Официант удивленно вздернув бровь, взглянув на Слагалицу, коротко кивнул головой, проговорив скороговоркой:
— З-здрасте, мое почтение! Прости, Тихий! Никак не привыкну. Окей, передам, но ты бы поторопился, за сорок минут они ужрутся, как свиньи.
— Девчонок подключи, они умеют отвлекать от выпивки, пусть номер свой коронный покажут. Давай-давай, иди уже!
— Прости, Штефа, еда у нас здесь специфическая: жаренная, перченная, на желудки крутых парней рассчитанная. Но повар ради тебя приготовил пюре картофельное и паровую котлету, сойдет? Или… — в глазах мужчины было столько заботы, что Степка почувствовала угрызения совести.
— Спасибо, Славик, сойдет! Я вообще-то всеядная, мог заказать, что угодно! — заверила она, усаживаясь за стол и подвигая к себе тарелку.
— Просто я подумал, что не стоит твой желудок после… ну, тошноты, нагружать тяжелой пищей…
— Я в порядке, правда! Садись и расскажи мне уже все, да пойдем праздновать твою победу, раз народ ждет!
— Ладно, — он сел, тихонько вздохнув, — с чего начать?
— С самого начала. Про родителей. Что за дух Волха такой и почему он изменил твою жизнь? — это она проговорила, вонзившись зубами в котлету.
— Из родителей у меня только мать, — начал Славик после паузы, не притронувшись к еде, — с отцом не знаком… Он изнасиловал мать и сбежал в закат.
Степка, с трудом проглотив кусок, проговорила:
— Прости, ужас какой…
— Я ничего о нем не знал, до того самого момента, пока не проснулся зов крови, — пожал он плечами, — мать до сих пор не может об этом говорить, поэтому я перестал спрашивать еще в юности.
— Представляю, — пролепетала Степка, ковыряя вилкой, потеряв аппетит, — бедная…

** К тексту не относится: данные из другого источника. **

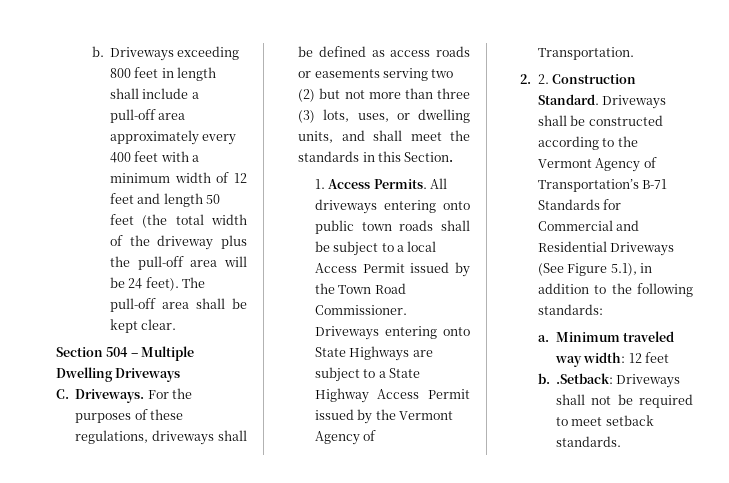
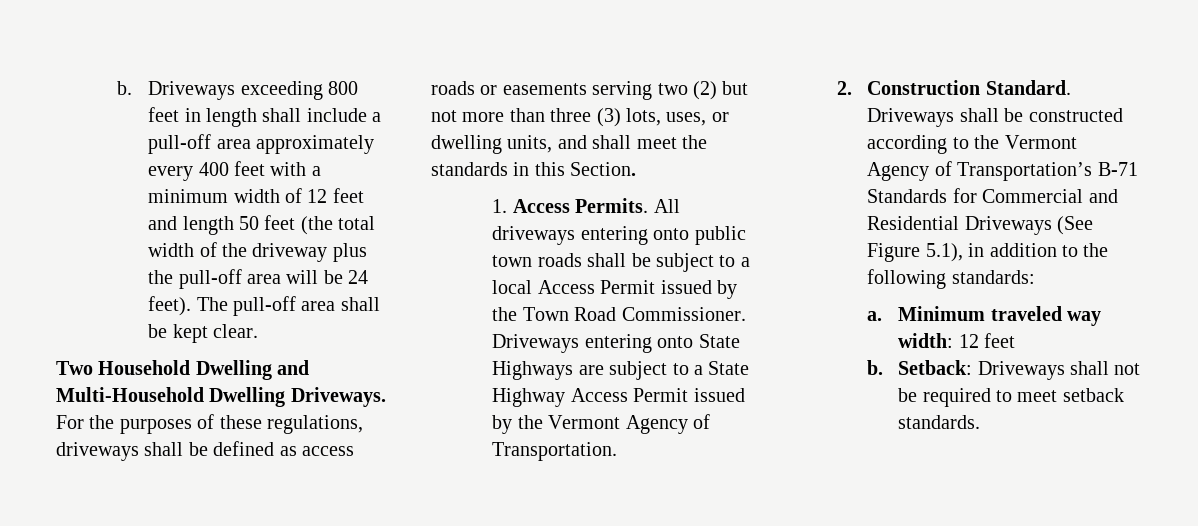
- Section 504 – Multiple Dwelling Driveways
- C. Driveways.
+ Two Household Dwelling and Multi-Household Dwelling Driveways.
- 2. 2. Construction Standard.
+ 2. Construction Standard.
- b. .Setback: Driveways shall not be required to meet setback standards.
+ b. Setback: Driveways shall not be required to meet setback standards.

— Она… особенная, Штефа. Тут надо больше знать о Жар Птицах, что бы лучше ее понять. Такие, как мама, семьи не заводят. Не вступают в отношения. Никогда. У них своя миссия и они живут уединенно, скрытно. А тут такое… Я думаю, она себя винит в случившемся больше, чем того ушлепка.
— Бред, она не виновата! Этот твой отец, он…
— Да какой он мне отец? — оскалился мужчина, в ту самую минуту действительно став похожим на волка, — негодяй и насильник! Мать жалко. Она из-за него изгоем стала. Ее прогнали из дома и она жила среди чужих, непонятных ей существ. Для нее это худшая кара…
— Блииин, — совсем расстроилась Степанида. Так жаль стало прекрасную хрупкую женщину, пострадавшую вдвойне, — но это ведь несправедливо!
— Такие законы. Он не только изнасиловал мать, а украл все яблоки с ее дерева. Этого Жар Птицам не прощают! Молодильные яблоки очень ценны и их берегут как зеницу ока.
— И что же она делала? Как жила все эти годы, тебя растила?
— С деньгами проблем не было, у нее ведь волосы золотые и ногти, если ты заметила. Сложнее было жить среди людей и заботиться о ребенке. Но она справилась и не отправила меня в детдом.
— Да ну, какой детдом! Ты что, Славик! Она же мать!
— Ты не знаешь, какие они существа, Штефа! — он покачал головой, — то, что мать смогла вырастить меня, находиться среди людей— большое чудо. Жар Птицы всю жизнь живут сами. Никогда, понимаешь, ни-ког-да, не общаются ни с кем, кроме себе подобных, но и то, раз в сто лет. Ей очень тяжело было. Нам не понять.